All the books I read gave me that confidence. I was thirsty for knowledge and
reading other experiences made a difference for me. I had a rough guide about
what was ahead.

At some point you need to stop reading and start executing. But, don’t feel
bad about reading if you still haven’t filled you tank.

------
Martolinea
I think speed reading is a great skill but rather for reading articles when I
need to learn something quickly or find specific information - then "scanning"
the text is useful.

For books? Come on... Just dedicate some quality time daily and choose a book
wisely.

------
muzani
I agree with the title but highly disagree with much of this article.

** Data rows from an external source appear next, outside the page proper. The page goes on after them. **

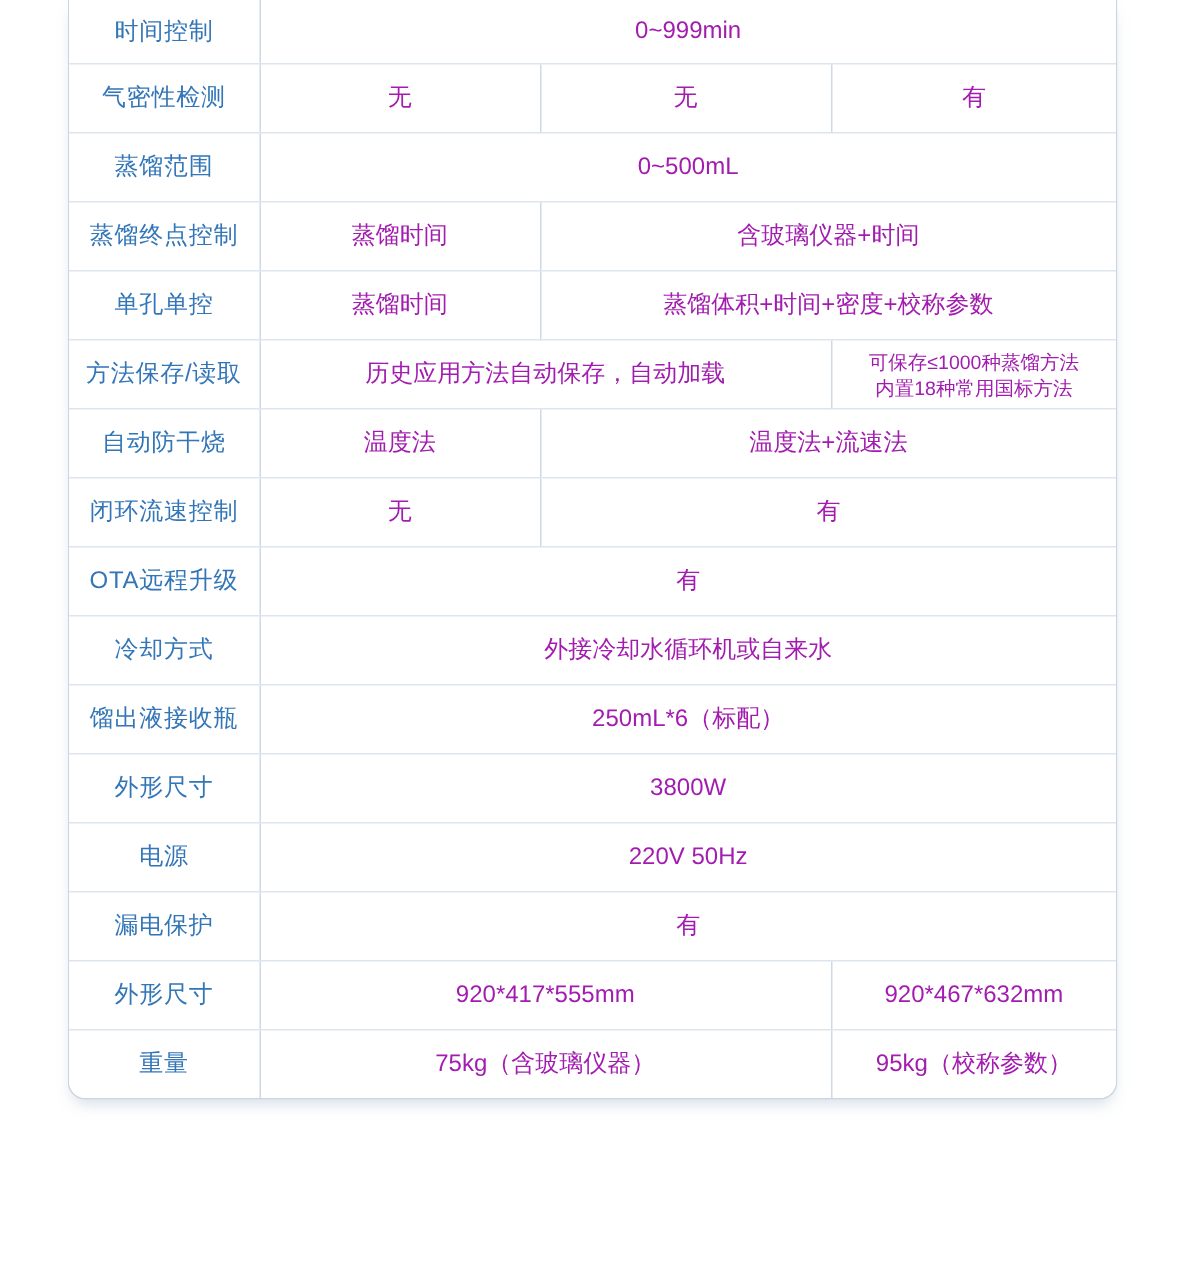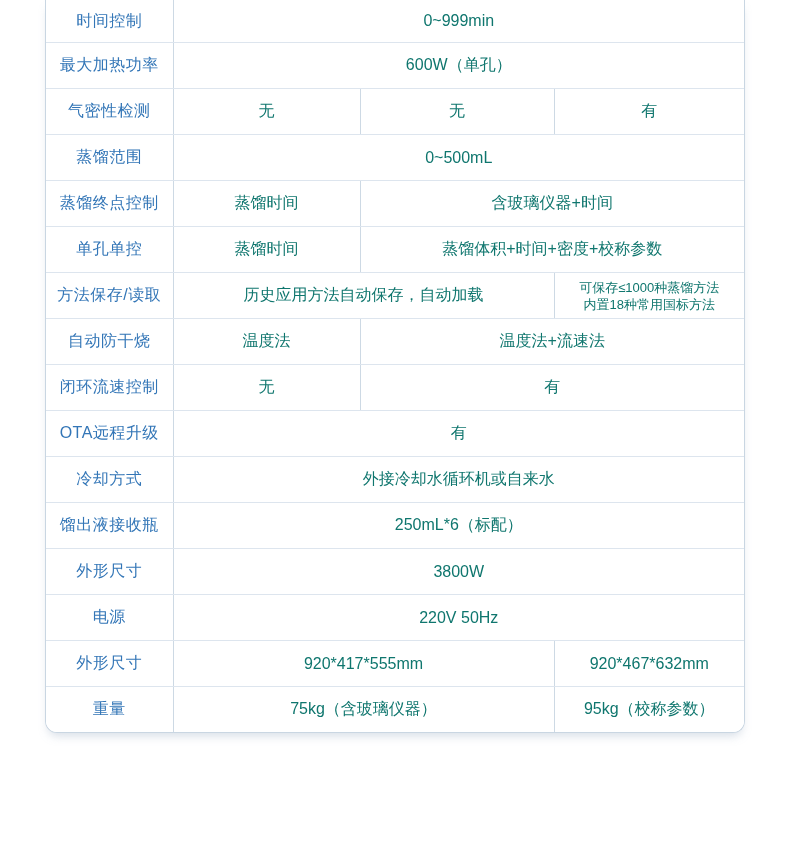--- a/index.html
+++ b/index.html
@@ -39,21 +39,21 @@
     padding: 0 6px;
     background: #ffffff;
   }
   table.spec-table tr:first-child td { height: 42px; }
   td.label-cell {
     color: #3376b7;
     font-size: 16px;
     letter-spacing: 0.5px;
   }
   td.value-cell {
-    color: #0f766e;
+    color: #a21caf;
     font-size: 16px;
   }
   td.value-cell.small {
     font-size: 13px;
     line-height: 17px;
     padding: 0 10px;
   }
 </style>
 </head>
 <body>
@@ -63,24 +63,20 @@
     <colgroup>
       <col style="width:127px">
       <col style="width:187px">
       <col style="width:194px">
       <col style="width:190px">
     </colgroup>
     <tbody>
         <tr>
           <td class="label-cell">时间控制</td>
           <td class="value-cell" colspan="3">0~999min</td>
-        </tr>
-        <tr>
-          <td class="label-cell">最大加热功率</td>
-          <td class="value-cell" colspan="3">600W（单孔）</td>
         </tr>
         <tr>
           <td class="label-cell">气密性检测</td>
           <td class="value-cell" colspan="1">无</td>
           <td class="value-cell" colspan="1">无</td>
           <td class="value-cell" colspan="1">有</td>
         </tr>
         <tr>
           <td class="label-cell">蒸馏范围</td>
           <td class="value-cell" colspan="3">0~500mL</td>
@@ -127,20 +123,24 @@
         </tr>
         <tr>
           <td class="label-cell">外形尺寸</td>
           <td class="value-cell" colspan="3">3800W</td>
         </tr>
         <tr>
           <td class="label-cell">电源</td>
           <td class="value-cell" colspan="3">220V 50Hz</td>
         </tr>
         <tr>
+          <td class="label-cell">漏电保护</td>
+          <td class="value-cell" colspan="3">有</td>
+        </tr>
+        <tr>
           <td class="label-cell">外形尺寸</td>
           <td class="value-cell" colspan="2">920*417*555mm</td>
           <td class="value-cell" colspan="1">920*467*632mm</td>
         </tr>
         <tr>
           <td class="label-cell">重量</td>
           <td class="value-cell" colspan="2">75kg（含玻璃仪器）</td>
           <td class="value-cell" colspan="1">95kg（校称参数）</td>
         </tr>
       </tbody>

Speed reading does work well, but you have to deliberately practice
comprehension. I've read well over a million words in the last month. Fiction
and history books are especially wordy, but are worth reading fast. Ever read
Stephen King? He's got some excellent ideas, but you have to just slog through
the descriptions. I'm grateful I can speed read as it makes the book more like
a story that flows.

But in general, the really good books are very hard to read, because the ideas
are hard to grasp. Going for X books a year means you end up selecting "easy"
(and thus, less impactful) books.

------
projektir
I don't think the objective of reading books is to be successful.

This has the same problem as "going to college won't get you a high paying
job".

------
RickJWagner
My problem is that I stick with a bad book for too long. I keep thinking
there'll be more 'good' parts, but it's lost time.

I'd probably benefit from reading fewer books, but sticking with quality
material.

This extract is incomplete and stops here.